Depende da espécie. Há plantas bastante caprichosas, outras que quase se cuidam sozinhas. Mas no geral, se aprendermos a respeitar o seu tempo, os seus ciclos e as deixarmos “na sua vidinha”, todas se tornam fáceis.
É possível mantermos o nosso jardim saudável sem o uso de químicos? Pode dar-nos exemplos de como combater pragas, doenças?
Para quem prefere comprar produtos já preparados, temos disponíveis no mercado diversos produtos orgânicos e biológicos. Caso haja tempo para fazer produtos em casa, a utilização de alho, sabão natural ou alguns óleos, por exemplo, pode servir perfeitamente para combater a maior parte das pragas que surgem nas plantas de interior. O mais importante para garantir a eficácia deste género de produtos é a identificação do problema precocemente.

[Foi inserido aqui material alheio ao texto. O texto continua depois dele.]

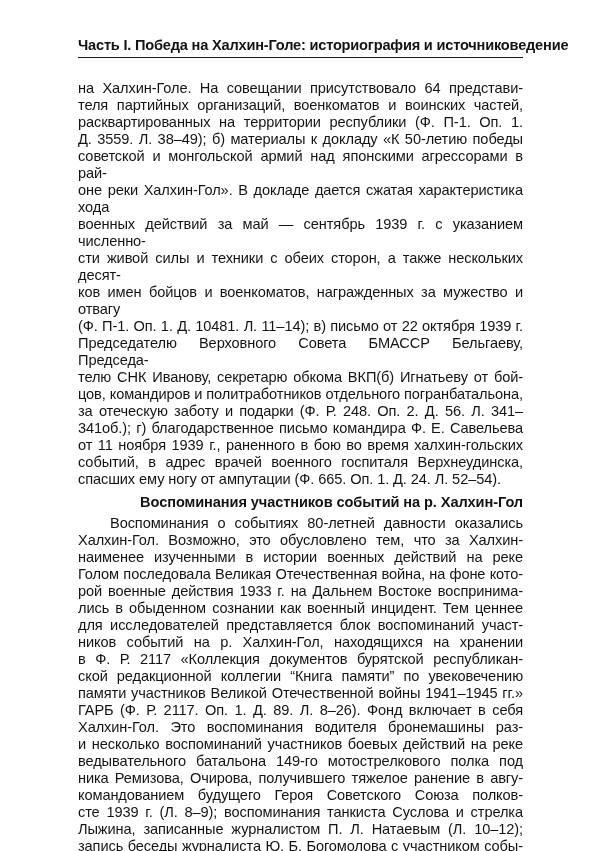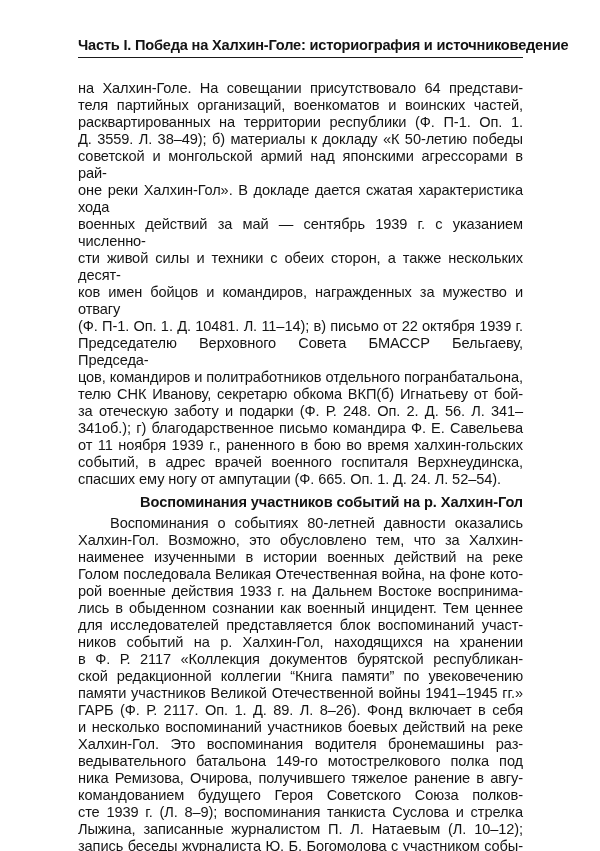--- a/index.html
+++ b/index.html
@@ -83,7 +83,7 @@
         <div class="line">оне реки Халхин-Гол». В докладе дается сжатая характеристика хода</div>
         <div class="line">военных действий за май — сентябрь 1939 г. с указанием численно-</div>
         <div class="line">сти живой силы и техники с обеих сторон, а также нескольких десят-</div>
-        <div class="line">ков имен бойцов и командиров, награжденных за мужество и отвагу</div>
+        <div class="line">ков имен бойцов и военкоматов, награжденных за мужество и отвагу</div>
         <div class="line">(Ф. П-1. Оп. 1. Д. 10481. Л. 11–14); в) письмо от 22 октября 1939 г.</div>
         <div class="line">Председателю Верховного Совета БМАССР Бельгаеву, Председа-</div>
         <div class="line">цов, командиров и политработников отдельного погранбатальона,</div>

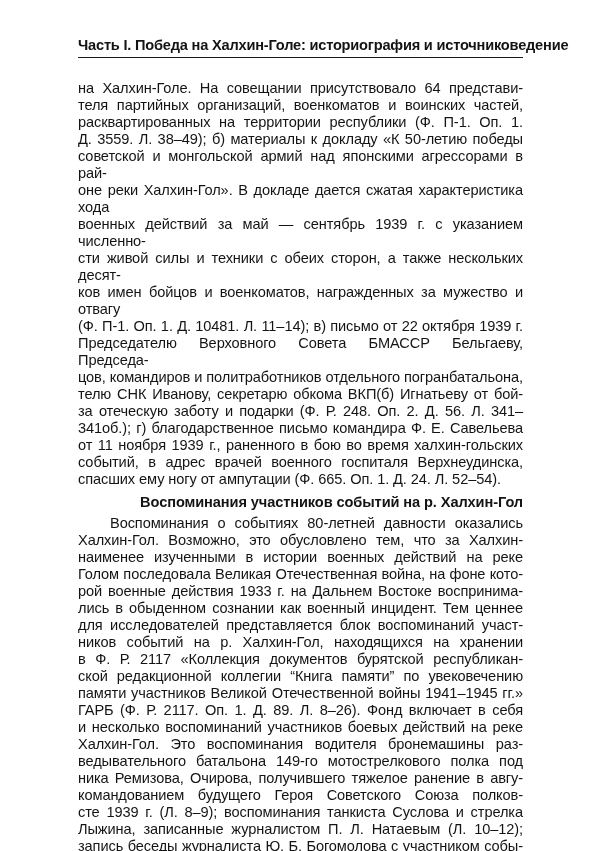--- a/index.html
+++ b/index.html
@@ -86,8 +86,8 @@
         <div class="line">ков имен бойцов и военкоматов, награжденных за мужество и отвагу</div>
         <div class="line">(Ф. П-1. Оп. 1. Д. 10481. Л. 11–14); в) письмо от 22 октября 1939 г.</div>
         <div class="line">Председателю Верховного Совета БМАССР Бельгаеву, Председа-</div>
+        <div class="line">телю СНК Иванову, секретарю обкома ВКП(б) Игнатьеву от бой-</div>
         <div class="line">цов, командиров и политработников отдельного погранбатальона,</div>
-        <div class="line">телю СНК Иванову, секретарю обкома ВКП(б) Игнатьеву от бой-</div>
         <div class="line">за отеческую заботу и подарки (Ф. Р. 248. Оп. 2. Д. 56. Л. 341–</div>
         <div class="line">341об.); г) благодарственное письмо командира Ф. Е. Савельева</div>
         <div class="line">от 11 ноября 1939 г., раненного в бою во время халхин-гольских</div>

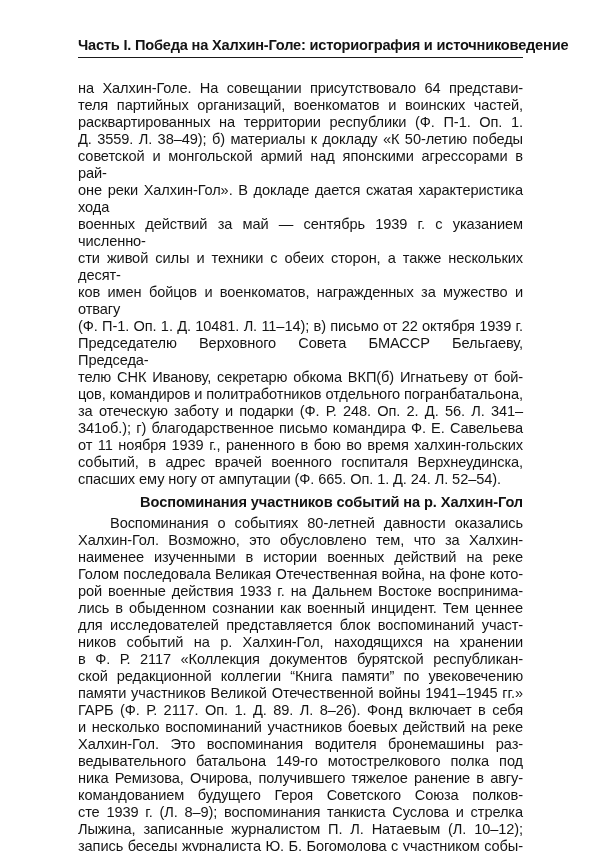--- a/index.html
+++ b/index.html
@@ -110,8 +110,8 @@
         <div class="line">ской редакционной коллегии “Книга памяти” по увековечению</div>
         <div class="line">памяти участников Великой Отечественной войны 1941–1945 гг.»</div>
         <div class="line">ГАРБ (Ф. Р. 2117. Оп. 1. Д. 89. Л. 8–26). Фонд включает в себя</div>
+        <div class="line">Халхин-Гол. Это воспоминания водителя бронемашины раз-</div>
         <div class="line">и несколько воспоминаний участников боевых действий на реке</div>
-        <div class="line">Халхин-Гол. Это воспоминания водителя бронемашины раз-</div>
         <div class="line">ведывательного батальона 149-го мотострелкового полка под</div>
         <div class="line">ника Ремизова, Очирова, получившего тяжелое ранение в авгу-</div>
         <div class="line">командованием будущего Героя Советского Союза полков-</div>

Jardinar também tem uma dimensão decorativa. Mas há regras. Quais devemos observar?
Não considero regras. As opções decorativas devem sempre seguir o gosto de cada um. Não há limites para a criatividade. Neste ponto, aconselho apenas a seguir um conceito para que não se torne tudo muito confuso. Simplificar e não esquecer que somos nós que temos de nos adaptar ao que as plantas precisam e não elas à nossa vontade. Por muito que achemos que uma plantas que não gosta de sol fica linda próxima do vidro de uma janela virada a sul, naquele canto especial, esse nunca será o local ideal para ela.
Finalmente, o que é para a Ana um jardim perfeito doméstico?
Um Jardim simples, adaptado a nós e nós a ele, que não precise de demasiados cuidados e onde seja possível apenas observar a dinâmica da natureza, ao longo do dia, em cada estação ou ao longo dos anos, sem pressas e sem ansiedade, permitindo-nos uma conexão profunda com a natureza.